Then why consider age?

I mean, the… both of them go to the same point, and that is, What would a reasonable person suppose the suspect’s understanding was at that point?

And would it be fair to conclude that the suspect was, in fact, initiating conversation, rather than responding to the police or doing something irrational?

And I don’t see why the… in effect, the false statement about the death penalty… or true statement about the death penalty, for that matter… doesn’t go to the same point, just as the suspect’s age goes to it.

Kathryn Grill Graeff:

–Because the critical inquiry is whether the suspect understood that it was his choice and that the police would stop questioning.

Ruth Bader Ginsburg:

But the–

David H. Souter:

So, the–

Ruth Bader Ginsburg:

–but the trial judge made certain findings.

He heard these witnesses.

He heard the police officers.

And he suggested that the… Police Officer Reese was playing a good cop/bad cop game with Detective Johns.

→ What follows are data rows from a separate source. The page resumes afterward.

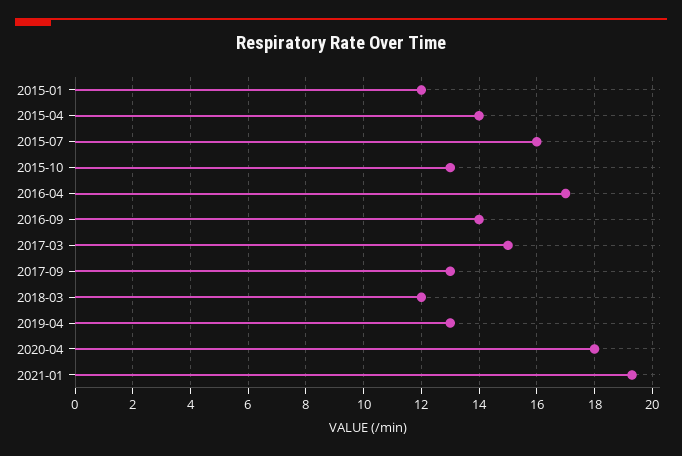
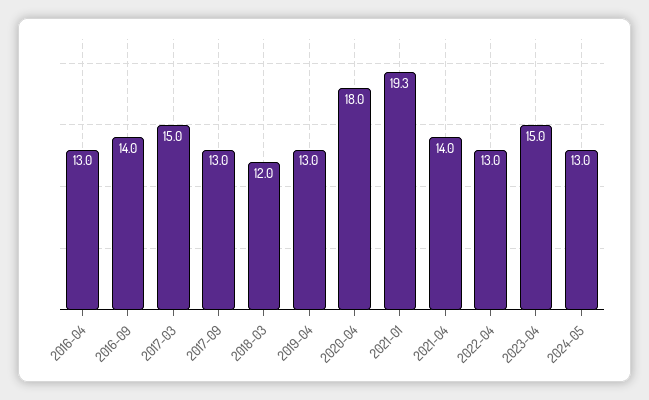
2015-01: 12 -> none
2015-04: 14 -> none
2015-07: 16 -> none
2015-10: 13 -> none
2016-04: 17 -> 13
2021-04: none -> 14
2022-04: none -> 13
2023-04: none -> 15
2024-05: none -> 13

And so, that this… the statement made by Reese,

“You’ll want to talk to us now, huh? “

was designed to elicit an answer.

And the trial court also said there is an additional factor, and that is this charge, that was intimidating even if it didn’t have death on it, wasn’t presented to Blake immediately.

It could have been presented when he was put in the cell, initially.

So, there were those factors.

Those are relevant, are they not, to the character of what Blake said?

Kathryn Grill Graeff:

I think what… you look at… the relevant factors are the factors that go to whether a reasonable person would understand that questioning was going to stop.

This Court has said that there were two–

Ruth Bader Ginsburg:

What about the factors that I mentioned?

Would they be relevant to a factfinder’s determining what a reasonable person in that situation… with the two police officers appearing, with the charges not being presented immediately, not being presented at the time the Miranda warnings were given, but only after… would those be… would those be relevant factors to decide if this was a voluntary initiated request to talk to the police?

Kathryn Grill Graeff:

–No, because I think what you’re looking at is not voluntariness.

You’re looking at knowing.

Did this suspect know that the questioning was going to stop?

Anthony M. Kennedy:

Well, but it–

David H. Souter:

–Yes, but you’re–

Anthony M. Kennedy:

–it has to be–

David H. Souter:

–you’re making–

Anthony M. Kennedy:

–voluntary at some… if you held the man’s hand to a burning iron, we would… we’d say that’s not voluntary.

Kathryn Grill Graeff:

It’s involuntary.

Anthony M. Kennedy:

So, it has to be voluntary, certainly, in the lay sense of the term.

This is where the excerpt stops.